With updated Job’s Voynichese and OCR project, I thought a good place to start is an informal review of the digital transcription file of the Voynich Manuscript. I am referring to Stolfi’s “Interlinear” txt file from 5 December 1998 based on work by Landini, Grove, Friedman, Takahashi, D’Imperio, Currier, Reeds, Guillogly and Guy. It’s what everyone uses, including academic researchers. The quality of any statistical investigation rests on the quality of the transcription, which I think can be improved.
This post has also been informed by some papers and blog posts on similar subjects.
What is good?
- It is free to access and download (once you find it)
- It is in a universally accepted file format (.txt).
- It has plenty of metadata about the authors, sources and dates.
- It uses EVA so it can be converted to any other transcription.
What is bad?
- The data is based on outdated sources like low-quality photocopies. We have much better sources now. For example, Zandbergen has a UV shot of f17r where the entire top marginalia is readable (not that I have access). Update: The 2014 scans show some previously hidden parts too.
- It’s inconsistent. There are multiple readings of many passages accumulated over the years. Some of these ambiguities are non-issues when using modern sources.
- No recognition of original page order. This can be significant in explaining some statistical patterns and the shift from Currier language A to B.
- Far too many extraneous comments:
- It has an entire changelog in it that nobody really cares about, and names that are never explained. Very “closed community” like.
- These explanations are poorly ordered, assume too much prior knowledge about the manuscript, and are drowned out in the changelogs.
- Plenty of these comments could go on another website, such as descriptions of illustrations. Why include them? People can just look at an image of the page now, and the computer programs aren’t going to care.

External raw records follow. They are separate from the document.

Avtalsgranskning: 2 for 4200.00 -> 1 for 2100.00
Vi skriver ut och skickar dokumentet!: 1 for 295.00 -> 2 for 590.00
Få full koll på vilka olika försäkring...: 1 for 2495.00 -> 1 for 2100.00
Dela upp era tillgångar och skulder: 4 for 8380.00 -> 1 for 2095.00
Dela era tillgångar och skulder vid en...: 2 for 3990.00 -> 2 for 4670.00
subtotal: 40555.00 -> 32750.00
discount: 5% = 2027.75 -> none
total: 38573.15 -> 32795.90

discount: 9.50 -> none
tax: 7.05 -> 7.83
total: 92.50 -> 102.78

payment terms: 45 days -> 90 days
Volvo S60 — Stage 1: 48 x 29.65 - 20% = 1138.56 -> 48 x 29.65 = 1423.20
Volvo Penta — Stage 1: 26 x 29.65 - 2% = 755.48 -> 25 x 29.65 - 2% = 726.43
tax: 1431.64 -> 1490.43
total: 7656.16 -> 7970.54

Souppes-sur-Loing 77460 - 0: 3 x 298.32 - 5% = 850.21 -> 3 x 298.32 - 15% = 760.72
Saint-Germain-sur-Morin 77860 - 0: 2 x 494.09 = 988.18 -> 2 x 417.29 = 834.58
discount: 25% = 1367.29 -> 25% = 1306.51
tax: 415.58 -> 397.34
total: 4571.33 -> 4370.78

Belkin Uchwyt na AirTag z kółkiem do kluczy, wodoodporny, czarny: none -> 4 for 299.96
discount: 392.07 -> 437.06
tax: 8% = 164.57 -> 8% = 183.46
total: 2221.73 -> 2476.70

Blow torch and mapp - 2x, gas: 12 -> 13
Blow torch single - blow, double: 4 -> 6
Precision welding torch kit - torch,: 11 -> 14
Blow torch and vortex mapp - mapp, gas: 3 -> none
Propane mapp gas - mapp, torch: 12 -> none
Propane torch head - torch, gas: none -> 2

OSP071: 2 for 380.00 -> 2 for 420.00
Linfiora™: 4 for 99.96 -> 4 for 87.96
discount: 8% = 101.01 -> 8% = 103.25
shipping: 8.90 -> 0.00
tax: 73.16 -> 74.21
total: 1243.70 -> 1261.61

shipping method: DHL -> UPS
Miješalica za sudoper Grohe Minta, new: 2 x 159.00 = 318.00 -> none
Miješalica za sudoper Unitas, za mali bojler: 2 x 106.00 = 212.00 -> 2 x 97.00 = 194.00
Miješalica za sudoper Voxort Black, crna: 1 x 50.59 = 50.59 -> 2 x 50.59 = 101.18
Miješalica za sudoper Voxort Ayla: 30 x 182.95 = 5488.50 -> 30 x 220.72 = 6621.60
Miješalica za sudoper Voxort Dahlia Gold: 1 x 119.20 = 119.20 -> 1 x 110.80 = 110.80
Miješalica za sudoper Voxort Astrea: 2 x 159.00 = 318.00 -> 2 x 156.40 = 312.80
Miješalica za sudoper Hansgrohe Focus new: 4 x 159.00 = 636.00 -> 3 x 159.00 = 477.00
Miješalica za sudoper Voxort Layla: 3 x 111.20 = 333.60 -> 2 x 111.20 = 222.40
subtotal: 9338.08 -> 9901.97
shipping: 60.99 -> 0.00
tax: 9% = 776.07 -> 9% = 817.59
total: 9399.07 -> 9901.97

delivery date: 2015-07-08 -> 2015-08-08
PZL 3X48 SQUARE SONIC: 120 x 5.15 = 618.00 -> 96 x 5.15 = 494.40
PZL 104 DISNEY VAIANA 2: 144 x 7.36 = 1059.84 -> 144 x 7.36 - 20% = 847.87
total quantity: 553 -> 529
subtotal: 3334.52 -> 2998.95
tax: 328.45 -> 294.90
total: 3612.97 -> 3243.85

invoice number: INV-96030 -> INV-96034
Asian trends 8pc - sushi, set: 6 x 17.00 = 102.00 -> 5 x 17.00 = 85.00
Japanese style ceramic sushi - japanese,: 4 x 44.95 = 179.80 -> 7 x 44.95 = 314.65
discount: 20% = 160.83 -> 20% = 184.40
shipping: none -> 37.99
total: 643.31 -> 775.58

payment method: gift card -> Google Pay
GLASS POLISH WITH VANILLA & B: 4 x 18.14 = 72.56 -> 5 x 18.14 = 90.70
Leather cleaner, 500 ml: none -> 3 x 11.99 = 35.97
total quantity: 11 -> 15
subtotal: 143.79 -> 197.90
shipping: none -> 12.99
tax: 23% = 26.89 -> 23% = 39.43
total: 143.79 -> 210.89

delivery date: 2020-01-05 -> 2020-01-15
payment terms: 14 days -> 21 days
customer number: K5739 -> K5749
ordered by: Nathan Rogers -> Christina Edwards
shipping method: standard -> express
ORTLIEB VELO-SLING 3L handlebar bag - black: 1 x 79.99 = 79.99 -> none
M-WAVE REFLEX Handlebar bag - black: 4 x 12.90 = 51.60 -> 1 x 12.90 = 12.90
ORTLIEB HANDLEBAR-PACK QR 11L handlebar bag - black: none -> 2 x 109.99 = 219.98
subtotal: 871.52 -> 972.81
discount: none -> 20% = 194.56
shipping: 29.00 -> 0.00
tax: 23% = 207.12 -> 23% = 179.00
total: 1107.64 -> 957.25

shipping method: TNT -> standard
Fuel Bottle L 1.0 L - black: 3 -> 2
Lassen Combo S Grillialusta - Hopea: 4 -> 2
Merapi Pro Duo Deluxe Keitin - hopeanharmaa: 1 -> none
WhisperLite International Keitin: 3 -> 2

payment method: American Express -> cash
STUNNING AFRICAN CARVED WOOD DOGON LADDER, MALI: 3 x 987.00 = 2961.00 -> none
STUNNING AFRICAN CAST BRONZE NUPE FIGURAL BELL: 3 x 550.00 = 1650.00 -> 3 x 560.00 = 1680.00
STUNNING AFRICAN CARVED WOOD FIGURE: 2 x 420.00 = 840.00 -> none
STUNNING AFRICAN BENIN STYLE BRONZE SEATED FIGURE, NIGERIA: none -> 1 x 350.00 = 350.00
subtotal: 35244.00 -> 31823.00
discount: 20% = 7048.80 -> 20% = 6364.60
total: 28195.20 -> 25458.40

- Semantics are poorly implemented:
- Metacodes and sections are unconventional and need explaining. Seems intuitive to the people who made it, but the sheer number of codes to remember is mind-boggling.
- Section coding is too strict. For example, there is no distinction between pages with pure text and those with pure text and stars, which may have originally been separate.
- I was going to say that different types of text (e.g. titles, starred paragraphs, marginalia and so on) aren’t distinguished, but I can’t tell if this is the case because there are so many letter codes and brackets to figure out. I gave up trying to review the semantics because it was so damn confusing.
EVA is pretty good and appropriate for many reasons. The only things I would change are the outdated metadata, but that’s not part of the transcription alphabet per se. There are possible steganographic elements that could be included like Nick Pelling’s suggestions about flourishes on the n characters, but that would get messy. Lastly, I’m not sure how it deals with those huge weirdos that cross many glyphs.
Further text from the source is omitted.